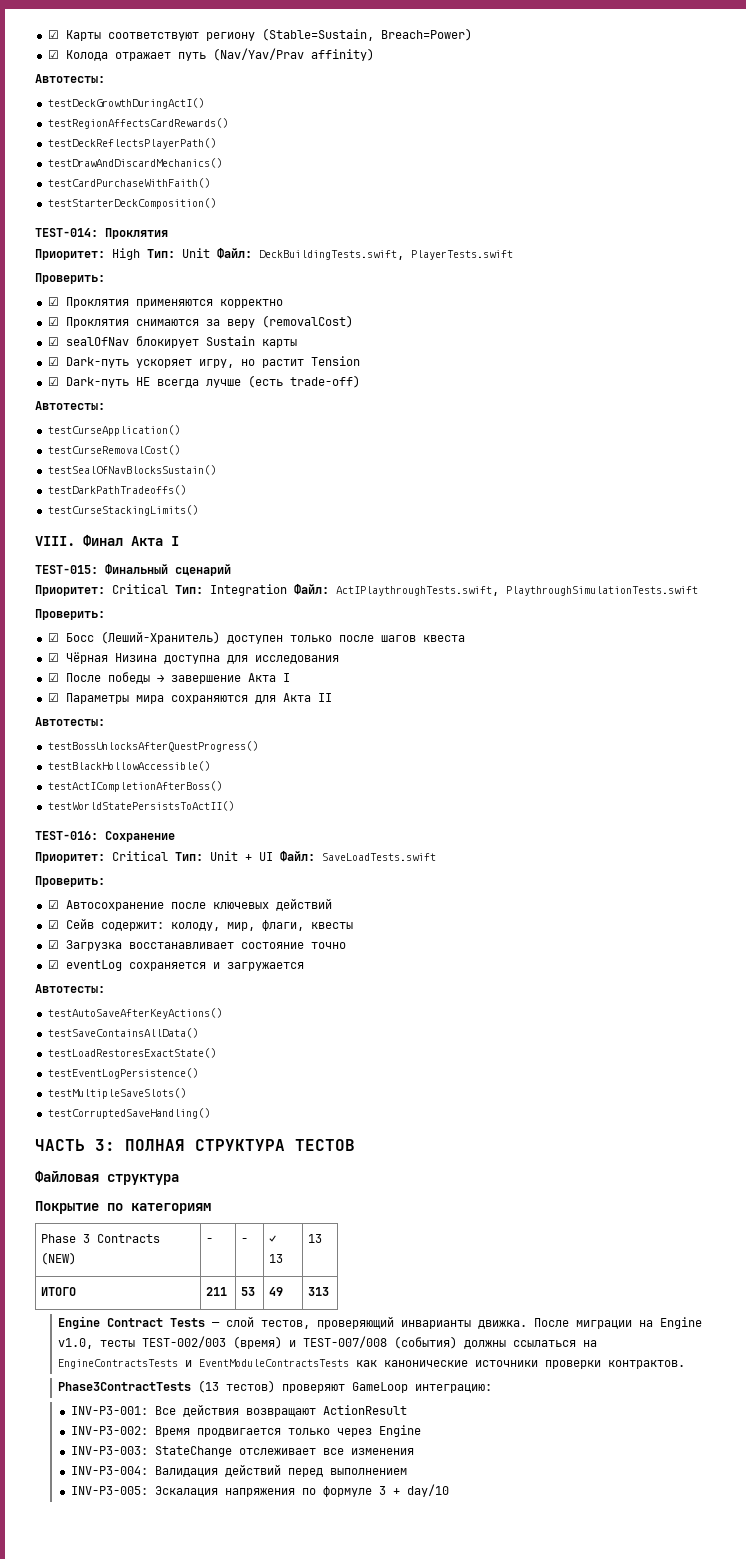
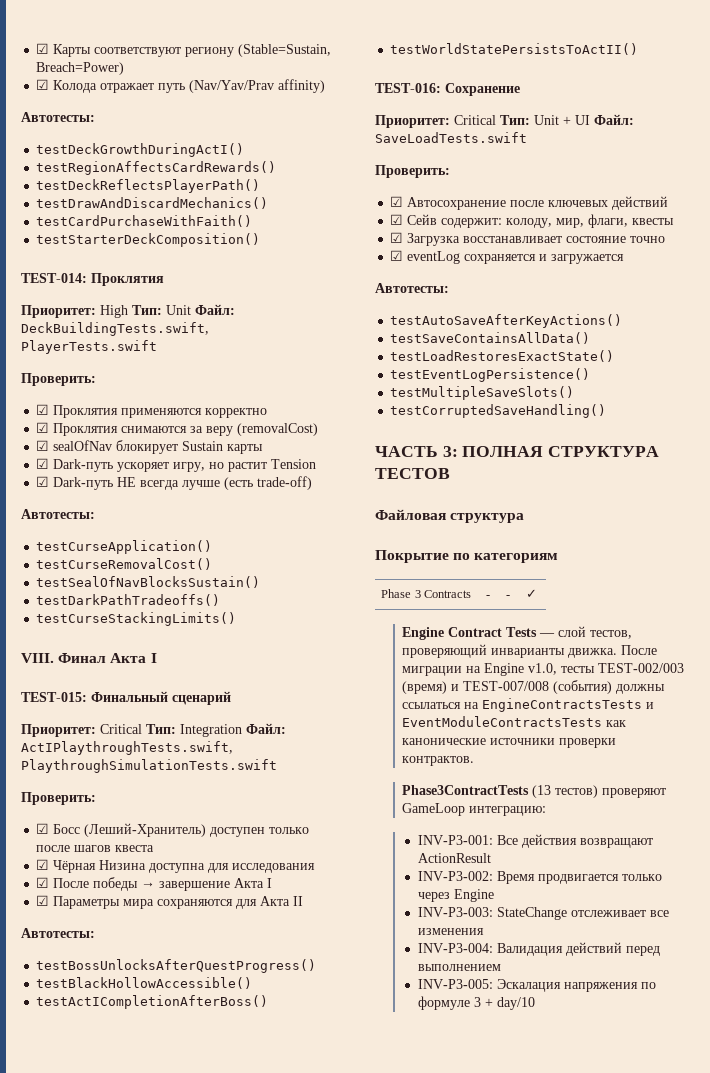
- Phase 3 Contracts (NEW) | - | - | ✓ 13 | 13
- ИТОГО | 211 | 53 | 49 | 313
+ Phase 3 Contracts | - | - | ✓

* * *

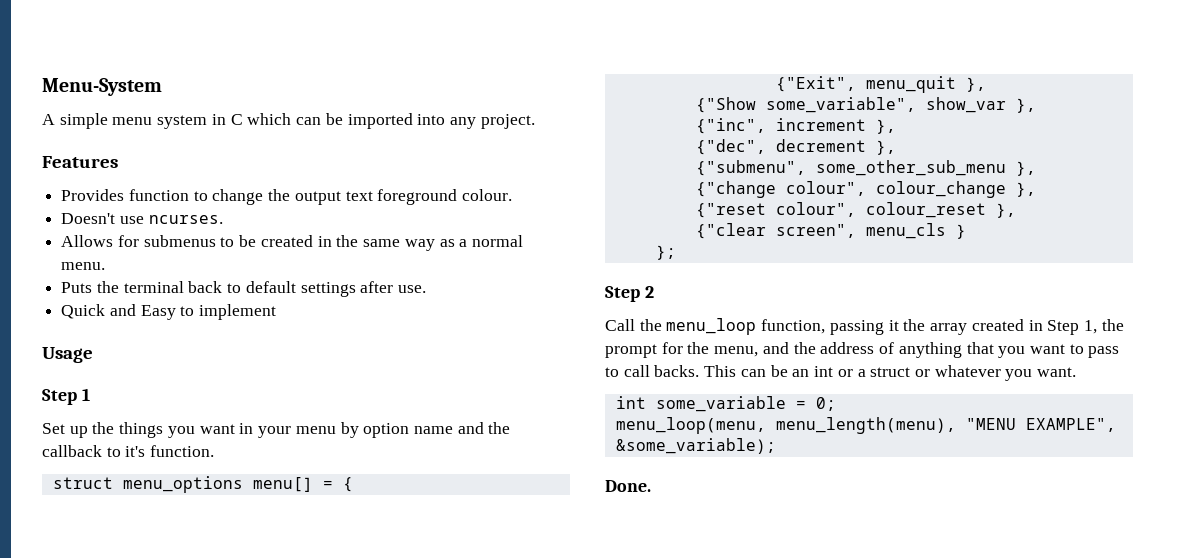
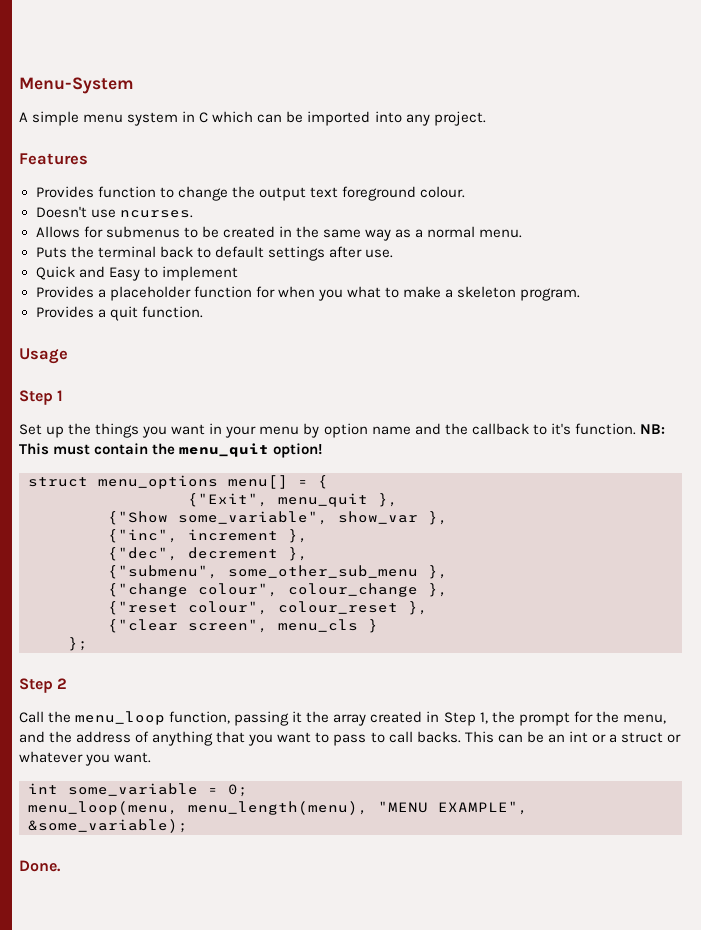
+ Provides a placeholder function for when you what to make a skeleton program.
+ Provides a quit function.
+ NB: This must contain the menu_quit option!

Work request: Give back exactly the lines above, from the line containing "a quit function." through the line containing "the menu_quit option!", with both end lines and nothing more.

Solution to the exercise:
+ Provides a quit function.
+ NB: This must contain the menu_quit option!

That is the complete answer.